You are viewing a plain text version of this content. The canonical link for it is here.

Posted to github@arrow.apache.org by "devinjdangelo (via GitHub)" <gi...@apache.org> on 2023/07/24 22:08:30 UTC

[GitHub] [arrow-datafusion] devinjdangelo opened a new issue, #7079: [DataFrame] Parallel Write out of dataframe

devinjdangelo opened a new issue, #7079:
URL: https://github.com/apache/arrow-datafusion/issues/7079

   ### Is your feature request related to a problem or challenge?
   
   Related to #6983. I noticed the same performance issue when writing a single large partition/file form a DataFrame. Only a single core is used and it can take quite a long time. When there are a small number of large partitions being written it would be ideal to leverage multiple cores, especially now that we are leveraging multipart  ObjectStore uploads for writes #6987.
   
   
   ### Describe the solution you'd like
   
   This part of the write methods needs to process the RecordBatch stream in parallel (perhaps with try_for_each_concurrent):
   
   ```rust
   while let Some(next_batch) = stream.next().await {
                   let batch = next_batch?;
                   writer.write(&batch).await?;
               }
   ```
   
   This could be nontrivial for stateful writers like `AsyncArrowWriter`. It also isn't clear to me immediately how the multipart context could be shared with concurrent access across threads.
   
   ### Describe alternatives you've considered
   
   You can repartition your DataFrame to more partitions and write out smaller files, but sometimes you really do want large files to be written.
   
   ### Additional context
   
   To reproduce this (adapted from @alamb's example in #6983) :
   
   ```
   cd datafusion/benchmarks
   ./bench.sh data tpch10
   ```
   
   ```rust
   use std::{io::Error, time::Instant, sync::Arc};
   use datafusion::prelude::*;
   use chrono;
   use datafusion_common::DataFusionError;
   use object_store::local::LocalFileSystem;
   use url::Url;
   
   const FILENAME: &str = "/home/dev/arrow-datafusion/benchmarks/data/tpch_sf10/lineitem/part-0.parquet";
   
   #[tokio::main]
   async fn main() -> Result<(), DataFusionError> {
       let _ctx = SessionContext::new();
       let local = Arc::new(LocalFileSystem::new());
       let local_url = Url::parse("file://local").unwrap();
       _ctx.runtime_env().register_object_store(&local_url, local);
   
       let _read_options = ParquetReadOptions { file_extension: ".parquet", table_partition_cols: vec!(), parquet_pruning: None, skip_metadata: None };
       let _df = _ctx.read_parquet(FILENAME, _read_options).await.unwrap();
   
       let start = Instant::now();
       println!("datafusion start -> {:?}", chrono::offset::Local::now());
   
       _df.write_parquet("file://local/home/dev/arrow-datafusion/test_out/", None).await?;
       let elapsed = Instant::now() - start;
       println!("datafusion end -> {:?} {elapsed:?}", chrono::offset::Local::now());
       Ok(())
   }
   ```
   
   This took 379s on my machine.


-- 
This is an automated message from the Apache Git Service.
To respond to the message, please log on to GitHub and use the
URL above to go to the specific comment.

To unsubscribe, e-mail: github-unsubscribe@arrow.apache.org.apache.org

For queries about this service, please contact Infrastructure at:
users@infra.apache.org

[GitHub] [arrow-datafusion] alamb closed issue #7079: [DataFrame] Parallel Write out of dataframe

Posted by "alamb (via GitHub)" <gi...@apache.org>.
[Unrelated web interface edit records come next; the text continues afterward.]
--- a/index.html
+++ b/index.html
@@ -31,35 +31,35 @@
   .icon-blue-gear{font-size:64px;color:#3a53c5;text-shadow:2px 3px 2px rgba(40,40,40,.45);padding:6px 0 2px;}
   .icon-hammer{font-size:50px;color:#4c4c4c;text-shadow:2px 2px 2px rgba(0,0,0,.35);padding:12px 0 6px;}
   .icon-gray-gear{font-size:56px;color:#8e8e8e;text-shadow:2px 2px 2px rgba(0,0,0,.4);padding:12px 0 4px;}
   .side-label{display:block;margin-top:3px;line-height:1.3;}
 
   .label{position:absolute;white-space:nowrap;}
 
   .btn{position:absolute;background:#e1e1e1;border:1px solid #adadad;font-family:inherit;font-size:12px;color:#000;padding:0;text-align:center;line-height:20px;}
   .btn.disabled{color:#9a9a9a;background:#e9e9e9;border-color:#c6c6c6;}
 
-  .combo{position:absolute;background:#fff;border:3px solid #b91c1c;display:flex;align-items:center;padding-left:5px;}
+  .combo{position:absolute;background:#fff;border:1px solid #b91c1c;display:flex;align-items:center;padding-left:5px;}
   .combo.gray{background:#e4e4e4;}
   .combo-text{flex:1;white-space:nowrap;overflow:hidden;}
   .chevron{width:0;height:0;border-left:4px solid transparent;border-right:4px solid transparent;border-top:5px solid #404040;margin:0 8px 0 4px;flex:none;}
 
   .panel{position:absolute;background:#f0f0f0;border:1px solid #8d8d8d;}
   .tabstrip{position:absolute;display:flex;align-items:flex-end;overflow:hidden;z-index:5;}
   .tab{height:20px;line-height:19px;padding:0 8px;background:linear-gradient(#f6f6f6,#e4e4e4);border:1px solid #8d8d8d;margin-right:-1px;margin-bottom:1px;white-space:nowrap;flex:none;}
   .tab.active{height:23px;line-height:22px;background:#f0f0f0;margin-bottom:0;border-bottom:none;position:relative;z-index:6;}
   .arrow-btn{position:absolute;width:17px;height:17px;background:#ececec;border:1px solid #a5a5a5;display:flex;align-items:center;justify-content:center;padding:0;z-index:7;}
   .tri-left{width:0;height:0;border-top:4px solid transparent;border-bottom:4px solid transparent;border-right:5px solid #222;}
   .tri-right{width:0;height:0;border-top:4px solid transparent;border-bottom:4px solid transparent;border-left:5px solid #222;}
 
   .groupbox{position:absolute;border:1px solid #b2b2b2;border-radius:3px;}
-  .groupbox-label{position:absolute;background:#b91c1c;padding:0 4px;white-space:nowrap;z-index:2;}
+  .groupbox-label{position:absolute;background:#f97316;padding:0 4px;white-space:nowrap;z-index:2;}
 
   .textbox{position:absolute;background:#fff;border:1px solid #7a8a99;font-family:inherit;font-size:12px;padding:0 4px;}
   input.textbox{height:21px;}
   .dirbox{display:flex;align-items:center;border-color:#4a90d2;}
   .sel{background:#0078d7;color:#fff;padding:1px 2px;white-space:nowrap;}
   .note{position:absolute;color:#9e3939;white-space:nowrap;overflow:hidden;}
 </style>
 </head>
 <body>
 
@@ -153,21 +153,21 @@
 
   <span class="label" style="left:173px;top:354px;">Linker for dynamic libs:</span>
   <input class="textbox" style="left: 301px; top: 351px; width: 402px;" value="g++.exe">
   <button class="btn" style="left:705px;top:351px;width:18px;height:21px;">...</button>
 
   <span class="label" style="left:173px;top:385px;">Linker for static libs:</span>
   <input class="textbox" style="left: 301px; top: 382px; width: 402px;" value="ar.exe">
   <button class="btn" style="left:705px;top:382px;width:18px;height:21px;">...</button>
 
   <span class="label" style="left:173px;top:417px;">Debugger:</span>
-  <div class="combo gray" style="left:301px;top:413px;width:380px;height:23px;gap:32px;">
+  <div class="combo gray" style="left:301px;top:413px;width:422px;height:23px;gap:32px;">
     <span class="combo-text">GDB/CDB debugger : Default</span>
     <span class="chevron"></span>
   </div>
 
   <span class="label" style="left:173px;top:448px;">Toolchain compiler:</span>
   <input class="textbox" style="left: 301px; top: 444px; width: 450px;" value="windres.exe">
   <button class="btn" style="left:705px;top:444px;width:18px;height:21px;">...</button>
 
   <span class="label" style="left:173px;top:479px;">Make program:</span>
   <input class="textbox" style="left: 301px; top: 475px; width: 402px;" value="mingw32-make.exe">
alamb closed issue #7079: [DataFrame] Parallel Write out of dataframe 
URL: https://github.com/apache/arrow-datafusion/issues/7079


-- 
This is an automated message from the Apache Git Service.
To respond to the message, please log on to GitHub and use the
URL above to go to the specific comment.

To unsubscribe, e-mail: github-unsubscribe@arrow.apache.org

For queries about this service, please contact Infrastructure at:
users@infra.apache.org

[GitHub] [arrow-datafusion] alamb commented on issue #7079: [DataFrame] Parallel Write out of dataframe

Posted by "alamb (via GitHub)" <gi...@apache.org>.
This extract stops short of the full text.